The first concerned a California state law that prohibited state authorities from assisting federal immigration agents (e.g., alerting the federal government when someone in custody was to be released or handing off an undocumented person to federal authorities). The Trump administration, in its never-ending hunt to harass and deport undocumented immigrants (regardless of the danger they pose to society and their roots in the community), sued. The U.S. Court of Appeals for the 9th Circuit agreed with the district court that the California law was constitutional. “The justices first considered the case in January but put the government’s petition on hold for nearly two months,” writes Amy Howe of SCOTUSblog. “They listed the case for consideration at their conference in early March and then repeatedly relisted it at every conference since then before announcing [Monday] that they had denied review.” She added, “Justices Clarence Thomas and Samuel Alito noted publicly that they would have granted the government’s petition, but there is no way to know how the other justices voted, or why the court delayed action on the petition.”

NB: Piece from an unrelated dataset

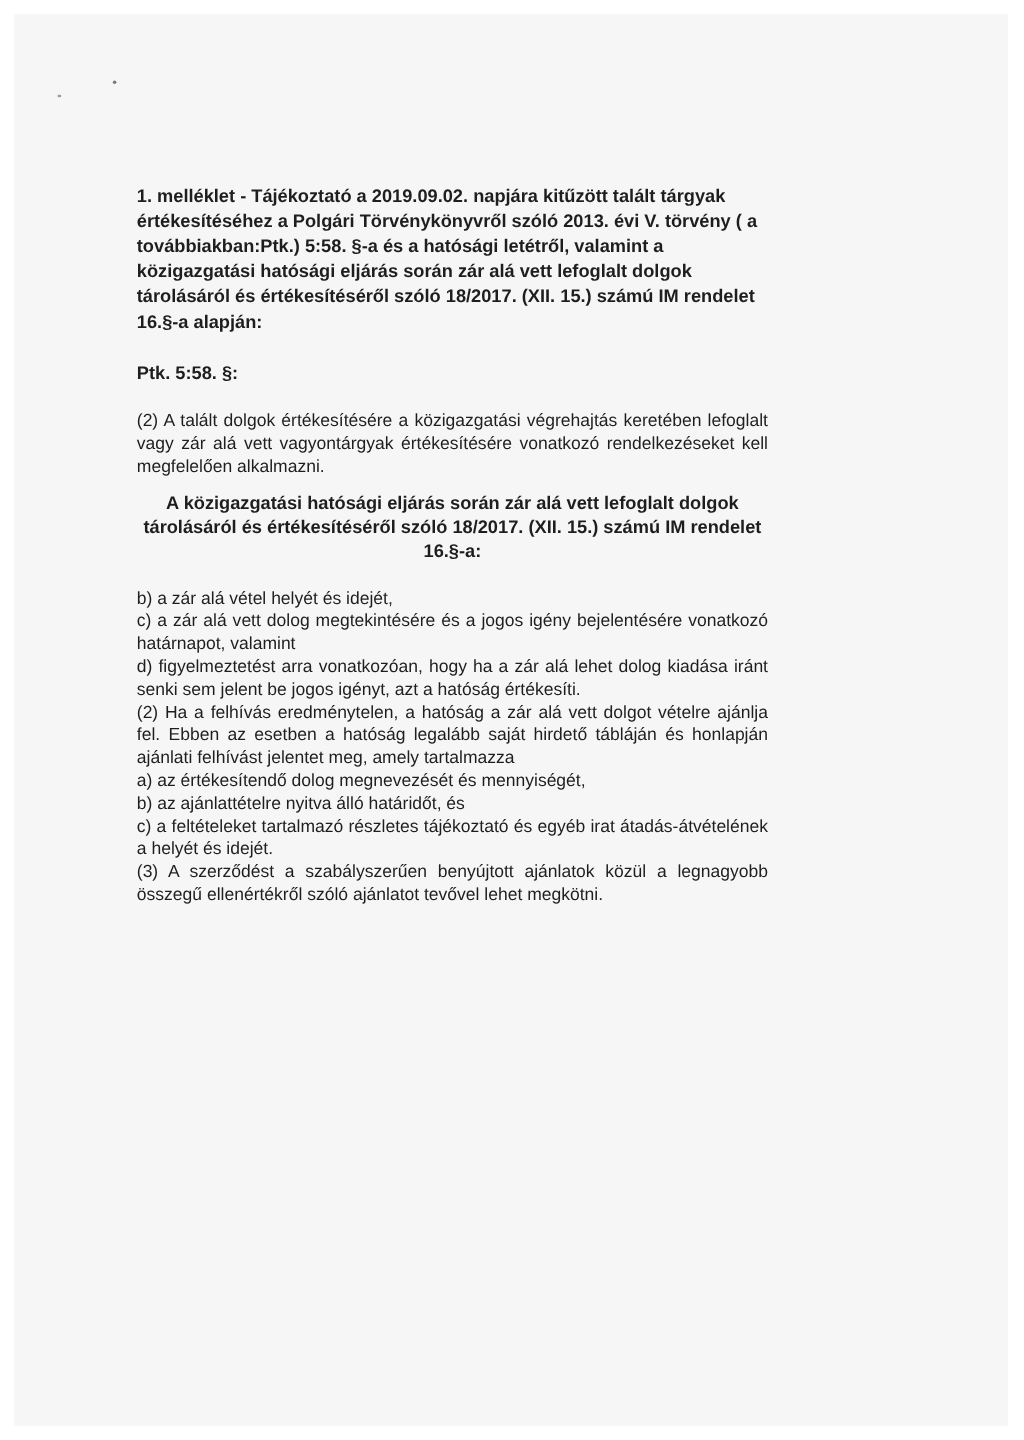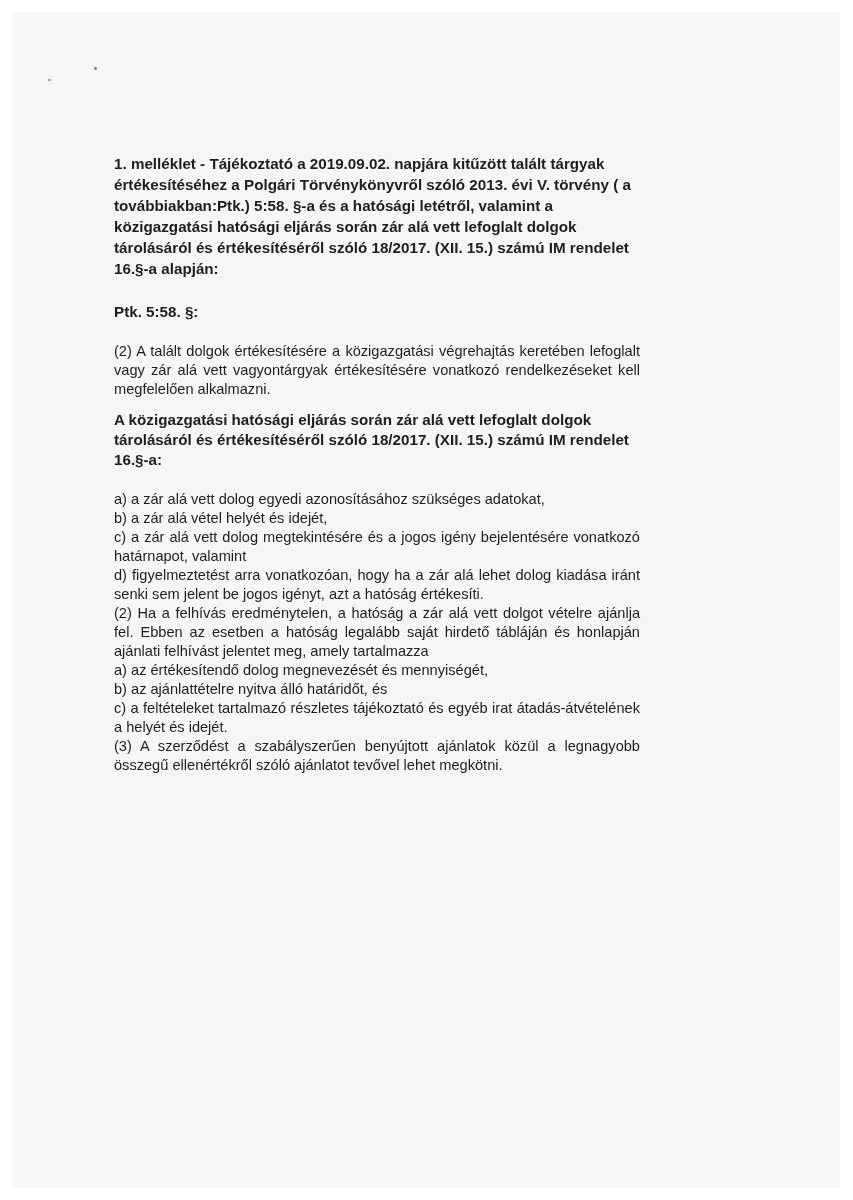"A közigazgatási hatósági eljárás során" .section-heading2 { text-align: none -> center }
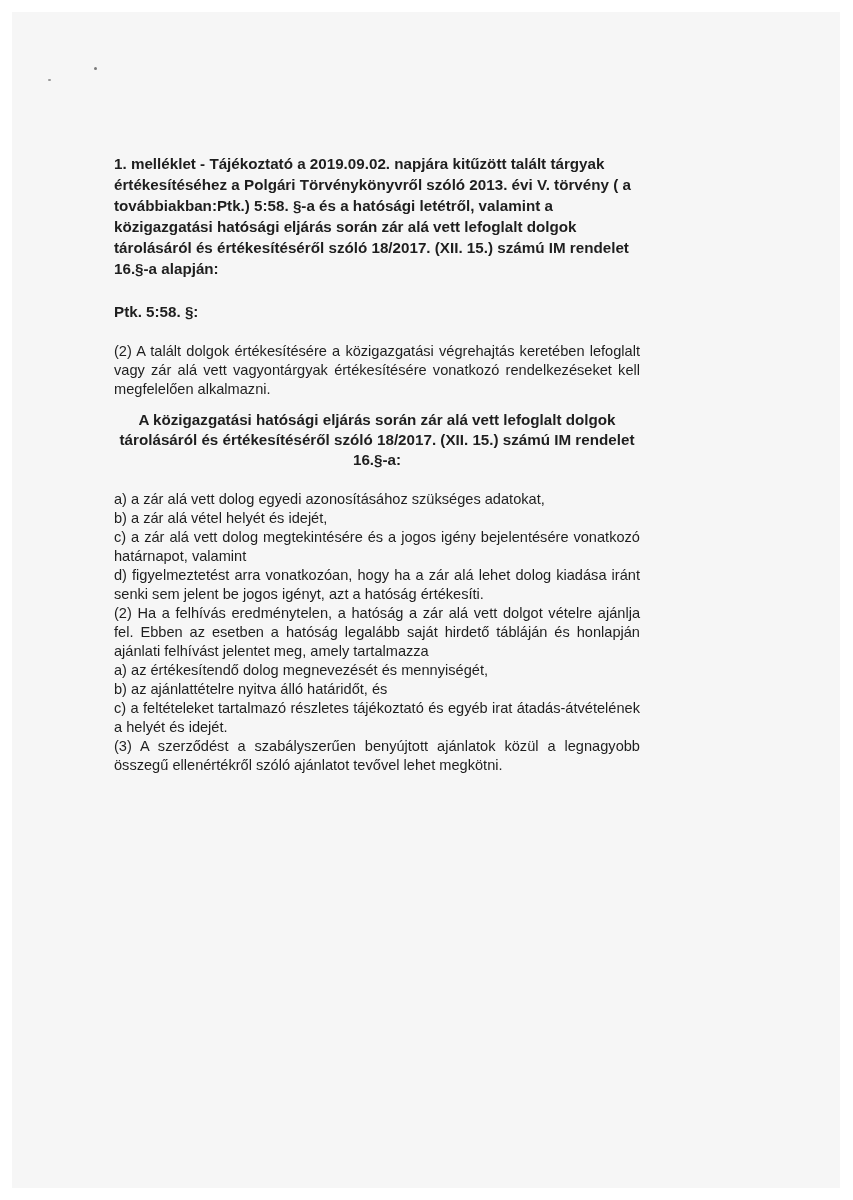"a) a zár alá vett" p.justify { html: <p>a) a zár alá vett dolog egyedi azonosításához szükséges adatokat,</p> -> none }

The result is important insofar as it leaves in place California’s law, which reaffirms that states cannot be dragooned into performing services for the federal government. In that sense, it is a victory for federalism. It is also a boon to public safety. As California Attorney General Xavier Becerra put it: "We’re protecting Californians’ right to decide how we do public safety in our state. The Trump Administration does not have the authority to commandeer state resources. We’re heartened by today’s Supreme Court decision.” Should former vice president Joe Biden be elected, the issue would almost certainly disappear. For this reason, perhaps, the court decided it really didn’t need to weigh in.
More surprising among the denials was the court’s refusal to hear a batch of Second Amendment cases testing the extent to which states and localities can regulate guns. The New Jersey law at issue in one case permitted individuals to carry a handgun in public only if they can show a “justifiable need” — meaning “a special danger to life."
The court continues its streak of declining to weigh in on these gun regulation cases. Again, we do not know why, but we do know two of the most conservative justices, Clarence Thomas and Brett M. Kavanaugh, are very upset that the court is not taking them. In high theatrical style, Thomas accused his colleagues of “looking the other way” when a constitutional violation is at issue. He declared: “This Court would almost certainly review the constitutionality of a law requiring citizens to establish a justifiable need before exercising their free speech rights. And it seems highly unlikely that the Court would allow a State to enforce a law requiring a woman to provide a justifiable need before seeking an abortion.”
This is preposterous reasoning. The Heller decision affirming an individual Second Amendment right made clear that “nothing in our opinion should be taken to cast doubt on longstanding prohibitions on the possession of firearms by felons and the mentally ill, or laws forbidding the carrying of firearms in sensitive places such as schools and government buildings, or laws imposing conditions and qualifications on the commercial sale of arms.” Moreover, the issue is whether the court should entertain the case; no one imagines the court must take every abortion or First Amendment case.
A third decision not to take up a hot-button issue has immediate relevance. The court turned away eight cases challenging the doctrine of qualified immunity, which acts to shield police and others acting under color of law from lawsuits. Thomas again dissented, pointing out that the 1871 Reconstruction-era federal statute that allowed for suits against state officials for constitutional violations did not contain an immunity proviso limiting lawsuits to cases in which the plaintiff can show the defendant violated a “clearly established” right. The caveat has now swallowed the rule as courts have found that unless there is precedent involving the situation involving the precise fact pattern at issue, the defendant cannot be sued.
It is for this reason that qualified immunity has now become part of House Democrats’ Justice in Policing Act of 2020. Reacting to the decision to decline to review qualified immunity, House Judiciary Committee Chairman Jerrold Nadler (D-N.Y.), Congressional Black Caucus Chair Karen Bass (D-Calif.), and Judiciary Subcommittee on the Constitution, Civil Rights and Civil Liberties Chair Steve Cohen (D-Tenn.) released a statement largely echoing Thomas’s objections:
Qualified immunity has repeatedly barred victims of police brutality from having their day in court, and it has been criticized by liberals and conservatives alike.The Supreme Court’s failure to reconsider this flawed legal rule makes it all the more important for Congress to act. The Justice in Policing Act of 2020 does just that: it makes clear that qualified immunity cannot be used as a defense in civil rights suits against federal, state, or local law enforcement officers. It is long past time to remove this arbitrary and unlawful barrier and to ensure police are held accountable when they violate the constitutional rights of the people whom they are meant to serve.
The reaction to the Supreme Court’s decision to punt and a glance at the amicus briefs challenging qualified immunity from diverse ideological groups (ranging from the libertarian Cato Institute to the NAACP) suggest this may be an issue on which a cross-partisan alliance can be founded. Given public outrage over the seeming impunity with which officers use force — overwhelmingly against African Americans — there may finally be a political consensus to remedy the Supreme Court’s damage to a statute specifically designed to address this issue: Give meaningful remedies to those who are abused by law enforcement.